== Task objective ==
In the records below, find the line with "(854, 124) none ->" and the line with "[330,194,521,206] [330,212,495,224] //"; return exactly those lines and every line between them.

Before-and-after change records:
╔══
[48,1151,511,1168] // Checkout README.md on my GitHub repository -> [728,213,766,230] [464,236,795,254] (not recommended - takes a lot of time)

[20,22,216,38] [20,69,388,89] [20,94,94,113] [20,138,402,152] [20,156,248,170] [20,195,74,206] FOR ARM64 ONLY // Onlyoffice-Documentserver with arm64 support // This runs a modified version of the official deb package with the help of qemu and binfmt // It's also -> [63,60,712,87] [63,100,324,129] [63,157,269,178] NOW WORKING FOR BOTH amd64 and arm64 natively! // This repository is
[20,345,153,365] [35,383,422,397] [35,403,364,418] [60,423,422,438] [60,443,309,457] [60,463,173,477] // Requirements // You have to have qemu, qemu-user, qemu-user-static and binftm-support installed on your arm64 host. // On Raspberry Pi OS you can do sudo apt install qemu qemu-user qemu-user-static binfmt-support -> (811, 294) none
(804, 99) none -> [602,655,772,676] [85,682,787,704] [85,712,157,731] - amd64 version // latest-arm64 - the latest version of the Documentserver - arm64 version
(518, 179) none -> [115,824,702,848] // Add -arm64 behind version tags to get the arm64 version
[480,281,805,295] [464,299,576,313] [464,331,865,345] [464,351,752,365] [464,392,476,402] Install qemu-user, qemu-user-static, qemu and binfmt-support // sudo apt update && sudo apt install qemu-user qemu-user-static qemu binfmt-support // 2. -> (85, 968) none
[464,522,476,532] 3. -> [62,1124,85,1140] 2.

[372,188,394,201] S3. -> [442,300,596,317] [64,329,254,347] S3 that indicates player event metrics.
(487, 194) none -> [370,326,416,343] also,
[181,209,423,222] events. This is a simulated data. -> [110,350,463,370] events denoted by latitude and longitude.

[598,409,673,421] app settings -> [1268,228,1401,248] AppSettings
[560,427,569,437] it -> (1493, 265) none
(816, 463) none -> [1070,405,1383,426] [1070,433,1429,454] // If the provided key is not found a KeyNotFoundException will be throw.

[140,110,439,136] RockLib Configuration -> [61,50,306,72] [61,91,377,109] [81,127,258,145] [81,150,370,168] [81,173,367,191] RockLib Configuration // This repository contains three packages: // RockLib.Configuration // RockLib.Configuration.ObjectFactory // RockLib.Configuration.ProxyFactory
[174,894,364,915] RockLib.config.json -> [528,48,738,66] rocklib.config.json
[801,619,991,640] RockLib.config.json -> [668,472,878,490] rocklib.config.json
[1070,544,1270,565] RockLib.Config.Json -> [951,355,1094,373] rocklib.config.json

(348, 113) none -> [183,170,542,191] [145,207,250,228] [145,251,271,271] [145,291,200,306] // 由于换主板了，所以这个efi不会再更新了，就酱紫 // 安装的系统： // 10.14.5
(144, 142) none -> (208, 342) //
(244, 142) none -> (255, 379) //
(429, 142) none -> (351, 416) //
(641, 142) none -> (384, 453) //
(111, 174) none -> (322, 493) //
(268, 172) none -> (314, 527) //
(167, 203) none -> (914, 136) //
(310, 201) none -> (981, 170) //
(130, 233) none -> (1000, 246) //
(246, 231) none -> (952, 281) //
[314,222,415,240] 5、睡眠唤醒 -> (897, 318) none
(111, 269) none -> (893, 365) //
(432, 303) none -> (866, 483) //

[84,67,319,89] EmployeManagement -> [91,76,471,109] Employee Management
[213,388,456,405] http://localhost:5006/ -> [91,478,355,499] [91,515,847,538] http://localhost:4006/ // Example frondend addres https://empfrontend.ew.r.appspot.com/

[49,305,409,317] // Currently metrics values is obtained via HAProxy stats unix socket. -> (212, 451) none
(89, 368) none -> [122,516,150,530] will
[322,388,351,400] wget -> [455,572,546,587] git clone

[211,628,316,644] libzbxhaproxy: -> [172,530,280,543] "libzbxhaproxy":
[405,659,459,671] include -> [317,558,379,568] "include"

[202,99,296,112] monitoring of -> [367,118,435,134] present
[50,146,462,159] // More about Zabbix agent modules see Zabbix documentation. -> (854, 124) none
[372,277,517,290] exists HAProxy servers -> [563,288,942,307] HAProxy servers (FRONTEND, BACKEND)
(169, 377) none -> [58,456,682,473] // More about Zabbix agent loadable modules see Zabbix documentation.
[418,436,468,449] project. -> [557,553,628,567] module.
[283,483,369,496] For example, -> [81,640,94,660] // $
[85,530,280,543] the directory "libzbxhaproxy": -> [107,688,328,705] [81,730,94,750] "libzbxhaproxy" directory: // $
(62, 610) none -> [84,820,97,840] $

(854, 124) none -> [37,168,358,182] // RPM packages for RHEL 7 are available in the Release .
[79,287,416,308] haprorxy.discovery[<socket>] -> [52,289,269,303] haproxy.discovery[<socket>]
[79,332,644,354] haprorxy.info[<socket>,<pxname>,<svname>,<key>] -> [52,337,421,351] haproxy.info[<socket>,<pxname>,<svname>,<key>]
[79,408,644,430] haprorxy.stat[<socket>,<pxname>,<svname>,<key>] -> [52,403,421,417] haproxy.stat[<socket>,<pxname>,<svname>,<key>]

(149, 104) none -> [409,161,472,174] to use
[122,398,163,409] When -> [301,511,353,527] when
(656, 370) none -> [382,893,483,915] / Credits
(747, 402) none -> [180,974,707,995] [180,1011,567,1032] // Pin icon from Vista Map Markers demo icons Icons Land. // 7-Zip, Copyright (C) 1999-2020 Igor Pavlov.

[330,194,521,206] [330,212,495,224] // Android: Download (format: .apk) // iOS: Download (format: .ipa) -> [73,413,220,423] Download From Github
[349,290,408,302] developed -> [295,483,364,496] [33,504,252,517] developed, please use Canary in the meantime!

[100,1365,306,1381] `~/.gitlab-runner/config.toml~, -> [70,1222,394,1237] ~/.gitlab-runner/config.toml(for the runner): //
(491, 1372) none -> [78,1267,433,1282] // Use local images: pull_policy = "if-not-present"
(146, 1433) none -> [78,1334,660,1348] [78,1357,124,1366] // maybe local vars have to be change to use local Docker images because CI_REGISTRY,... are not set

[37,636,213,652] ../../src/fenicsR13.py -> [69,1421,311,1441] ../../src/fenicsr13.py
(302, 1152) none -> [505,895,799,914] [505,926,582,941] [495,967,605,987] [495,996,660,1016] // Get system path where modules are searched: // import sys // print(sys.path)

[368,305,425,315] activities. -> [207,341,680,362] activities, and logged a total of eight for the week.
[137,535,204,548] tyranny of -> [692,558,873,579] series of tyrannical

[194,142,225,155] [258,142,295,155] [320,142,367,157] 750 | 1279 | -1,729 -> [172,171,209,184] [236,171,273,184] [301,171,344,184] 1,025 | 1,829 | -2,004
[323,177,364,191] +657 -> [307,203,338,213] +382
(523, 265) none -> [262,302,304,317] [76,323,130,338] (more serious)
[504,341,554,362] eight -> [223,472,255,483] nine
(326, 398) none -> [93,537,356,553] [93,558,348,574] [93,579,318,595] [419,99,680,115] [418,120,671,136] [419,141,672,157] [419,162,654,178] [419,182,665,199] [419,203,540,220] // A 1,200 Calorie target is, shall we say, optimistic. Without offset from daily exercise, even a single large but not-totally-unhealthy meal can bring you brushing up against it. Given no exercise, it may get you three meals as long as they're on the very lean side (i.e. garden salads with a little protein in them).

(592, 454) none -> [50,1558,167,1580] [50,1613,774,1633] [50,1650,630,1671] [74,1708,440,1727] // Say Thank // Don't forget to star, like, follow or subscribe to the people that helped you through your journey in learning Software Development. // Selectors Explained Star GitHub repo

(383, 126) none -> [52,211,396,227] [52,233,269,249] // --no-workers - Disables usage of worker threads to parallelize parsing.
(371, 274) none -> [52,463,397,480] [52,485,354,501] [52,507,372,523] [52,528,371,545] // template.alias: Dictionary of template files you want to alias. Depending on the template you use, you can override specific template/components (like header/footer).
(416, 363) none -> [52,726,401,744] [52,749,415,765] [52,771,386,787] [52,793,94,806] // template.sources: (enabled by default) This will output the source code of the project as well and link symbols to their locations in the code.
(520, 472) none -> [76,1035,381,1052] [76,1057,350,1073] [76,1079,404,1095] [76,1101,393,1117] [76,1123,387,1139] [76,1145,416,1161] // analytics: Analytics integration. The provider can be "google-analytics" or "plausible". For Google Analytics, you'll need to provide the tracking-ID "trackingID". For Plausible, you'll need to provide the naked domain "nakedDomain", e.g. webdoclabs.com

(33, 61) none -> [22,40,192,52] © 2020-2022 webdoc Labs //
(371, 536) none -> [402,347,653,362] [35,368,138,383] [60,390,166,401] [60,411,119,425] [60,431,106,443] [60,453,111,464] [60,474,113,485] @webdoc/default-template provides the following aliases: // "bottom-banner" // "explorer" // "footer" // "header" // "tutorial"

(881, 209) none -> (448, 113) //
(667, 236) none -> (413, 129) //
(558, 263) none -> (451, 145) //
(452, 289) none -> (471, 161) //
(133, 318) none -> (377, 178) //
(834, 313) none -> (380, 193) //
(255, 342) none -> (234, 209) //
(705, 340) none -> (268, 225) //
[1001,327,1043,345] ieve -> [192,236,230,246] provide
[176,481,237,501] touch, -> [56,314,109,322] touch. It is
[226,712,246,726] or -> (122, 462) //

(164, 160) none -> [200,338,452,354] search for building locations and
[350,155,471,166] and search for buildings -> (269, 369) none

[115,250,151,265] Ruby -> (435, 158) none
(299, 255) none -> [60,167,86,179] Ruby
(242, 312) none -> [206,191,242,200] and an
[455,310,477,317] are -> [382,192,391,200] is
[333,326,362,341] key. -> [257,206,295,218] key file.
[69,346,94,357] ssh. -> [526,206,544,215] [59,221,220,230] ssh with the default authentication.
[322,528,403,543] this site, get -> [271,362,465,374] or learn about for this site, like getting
╚══
== Problem solution ==
(854, 124) none -> [37,168,358,182] // RPM packages for RHEL 7 are available in the Release .
[79,287,416,308] haprorxy.discovery[<socket>] -> [52,289,269,303] haproxy.discovery[<socket>]
[79,332,644,354] haprorxy.info[<socket>,<pxname>,<svname>,<key>] -> [52,337,421,351] haproxy.info[<socket>,<pxname>,<svname>,<key>]
[79,408,644,430] haprorxy.stat[<socket>,<pxname>,<svname>,<key>] -> [52,403,421,417] haproxy.stat[<socket>,<pxname>,<svname>,<key>]

(149, 104) none -> [409,161,472,174] to use
[122,398,163,409] When -> [301,511,353,527] when
(656, 370) none -> [382,893,483,915] / Credits
(747, 402) none -> [180,974,707,995] [180,1011,567,1032] // Pin icon from Vista Map Markers demo icons Icons Land. // 7-Zip, Copyright (C) 1999-2020 Igor Pavlov.

[330,194,521,206] [330,212,495,224] // Android: Download (format: .apk) // iOS: Download (format: .ipa) -> [73,413,220,423] Download From Github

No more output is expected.